## [TO DO]
Print the records exactly as written, and let no picture into the answer.
*** Opening of RECORDS FOR THIS TASK ***
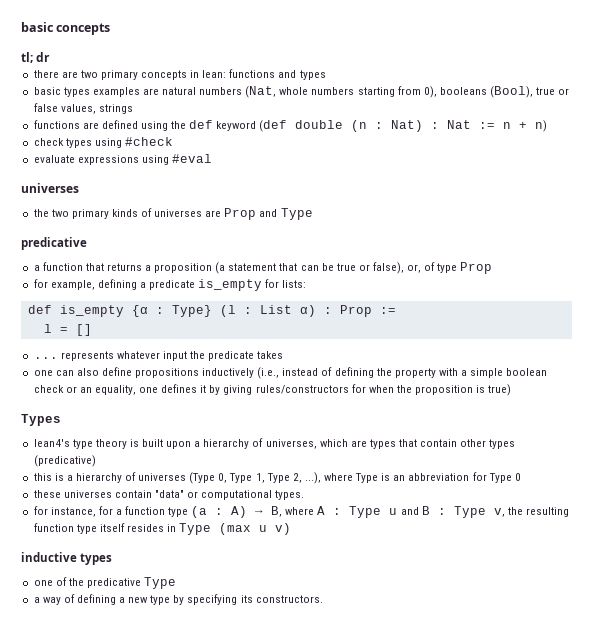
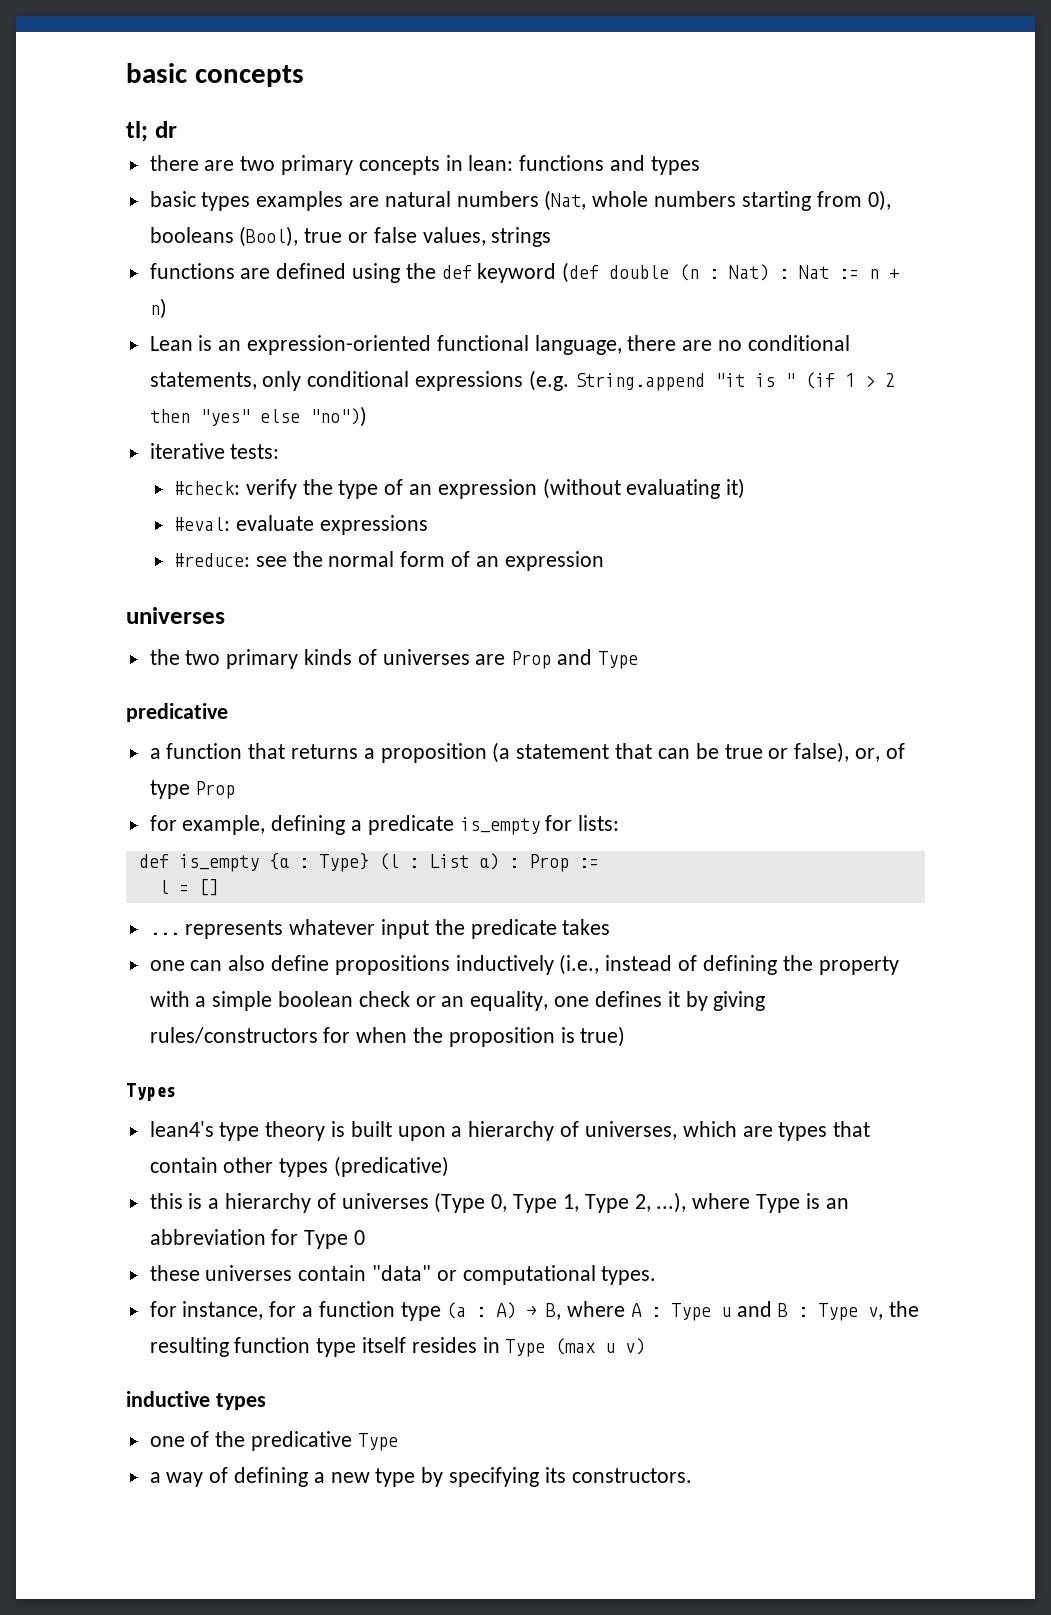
- check types using #check
- evaluate expressions using #eval
+ Lean is an expression-oriented functional language, there are no conditional statements, only conditional expressions (e.g. String.append "it is " (if 1 > 2 then "yes" else "no"))
+ iterative tests:
+ #check: verify the type of an expression (without evaluating it)
+ #eval: evaluate expressions
+ #reduce: see the normal form of an expression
*** Close of RECORDS FOR THIS TASK ***
## [WRITTEN RESPONSE]
- check types using #check
- evaluate expressions using #eval
+ Lean is an expression-oriented functional language, there are no conditional statements, only conditional expressions (e.g. String.append "it is " (if 1 > 2 then "yes" else "no"))
+ iterative tests:
+ #check: verify the type of an expression (without evaluating it)
+ #eval: evaluate expressions
+ #reduce: see the normal form of an expression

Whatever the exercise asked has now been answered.